BEGIN SOURCE MATERIAL

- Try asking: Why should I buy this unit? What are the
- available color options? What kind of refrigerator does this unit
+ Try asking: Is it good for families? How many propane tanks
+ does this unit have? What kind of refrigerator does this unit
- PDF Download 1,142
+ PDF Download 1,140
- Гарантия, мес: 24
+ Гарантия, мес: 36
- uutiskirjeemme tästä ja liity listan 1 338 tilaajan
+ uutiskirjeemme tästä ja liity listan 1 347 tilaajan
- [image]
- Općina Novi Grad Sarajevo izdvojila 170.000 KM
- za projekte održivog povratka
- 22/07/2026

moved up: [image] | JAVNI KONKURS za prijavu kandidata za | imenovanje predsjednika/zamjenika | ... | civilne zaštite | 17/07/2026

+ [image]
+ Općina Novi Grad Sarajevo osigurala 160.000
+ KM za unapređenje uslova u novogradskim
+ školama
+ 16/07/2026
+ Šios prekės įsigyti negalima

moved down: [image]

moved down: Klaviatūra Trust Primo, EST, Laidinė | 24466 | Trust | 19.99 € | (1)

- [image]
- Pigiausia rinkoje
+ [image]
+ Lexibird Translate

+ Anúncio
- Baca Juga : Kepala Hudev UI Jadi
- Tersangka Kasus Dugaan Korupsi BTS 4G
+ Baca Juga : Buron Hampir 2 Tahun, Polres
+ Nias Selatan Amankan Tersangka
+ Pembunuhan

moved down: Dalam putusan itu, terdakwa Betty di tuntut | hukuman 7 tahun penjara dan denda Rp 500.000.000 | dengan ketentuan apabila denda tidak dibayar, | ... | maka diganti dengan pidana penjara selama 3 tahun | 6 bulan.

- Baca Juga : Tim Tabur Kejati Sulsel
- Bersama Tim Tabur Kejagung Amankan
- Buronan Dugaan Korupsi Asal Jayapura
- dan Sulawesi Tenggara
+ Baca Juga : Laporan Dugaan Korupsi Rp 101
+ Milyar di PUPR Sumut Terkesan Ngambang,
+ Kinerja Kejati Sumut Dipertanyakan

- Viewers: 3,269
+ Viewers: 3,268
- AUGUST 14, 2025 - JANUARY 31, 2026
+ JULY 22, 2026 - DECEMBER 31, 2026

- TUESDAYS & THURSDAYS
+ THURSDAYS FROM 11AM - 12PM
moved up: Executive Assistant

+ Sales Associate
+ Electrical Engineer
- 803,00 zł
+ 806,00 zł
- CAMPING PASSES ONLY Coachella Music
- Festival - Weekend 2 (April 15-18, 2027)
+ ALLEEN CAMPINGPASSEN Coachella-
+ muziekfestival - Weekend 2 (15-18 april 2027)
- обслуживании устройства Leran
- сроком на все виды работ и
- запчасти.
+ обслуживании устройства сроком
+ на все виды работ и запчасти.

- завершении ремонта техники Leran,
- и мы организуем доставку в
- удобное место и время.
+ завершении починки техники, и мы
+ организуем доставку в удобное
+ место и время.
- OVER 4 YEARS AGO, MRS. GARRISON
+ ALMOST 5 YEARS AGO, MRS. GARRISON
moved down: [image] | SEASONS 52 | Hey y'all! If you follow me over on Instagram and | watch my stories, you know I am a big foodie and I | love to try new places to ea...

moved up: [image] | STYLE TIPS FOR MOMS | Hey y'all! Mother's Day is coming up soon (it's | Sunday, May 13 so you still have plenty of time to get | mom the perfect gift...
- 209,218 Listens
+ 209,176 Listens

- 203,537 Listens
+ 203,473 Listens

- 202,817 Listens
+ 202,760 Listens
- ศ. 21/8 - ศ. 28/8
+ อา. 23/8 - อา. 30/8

END SOURCE MATERIAL

→ BRIEF
Please write out, exactly as they appear, the lines from the line containing "(15-18 april 2027)" through the last line of the records above, both included.

→ REPLY TO THE EXERCISE
+ muziekfestival - Weekend 2 (15-18 april 2027)
- обслуживании устройства Leran
- сроком на все виды работ и
- запчасти.
+ обслуживании устройства сроком
+ на все виды работ и запчасти.

- завершении ремонта техники Leran,
- и мы организуем доставку в
- удобное место и время.
+ завершении починки техники, и мы
+ организуем доставку в удобное
+ место и время.
- OVER 4 YEARS AGO, MRS. GARRISON
+ ALMOST 5 YEARS AGO, MRS. GARRISON
moved down: [image] | SEASONS 52 | Hey y'all! If you follow me over on Instagram and | watch my stories, you know I am a big foodie and I | love to try new places to ea...

moved up: [image] | STYLE TIPS FOR MOMS | Hey y'all! Mother's Day is coming up soon (it's | Sunday, May 13 so you still have plenty of time to get | mom the perfect gift...
- 209,218 Listens
+ 209,176 Listens

- 203,537 Listens
+ 203,473 Listens

- 202,817 Listens
+ 202,760 Listens
- ศ. 21/8 - ศ. 28/8
+ อา. 23/8 - อา. 30/8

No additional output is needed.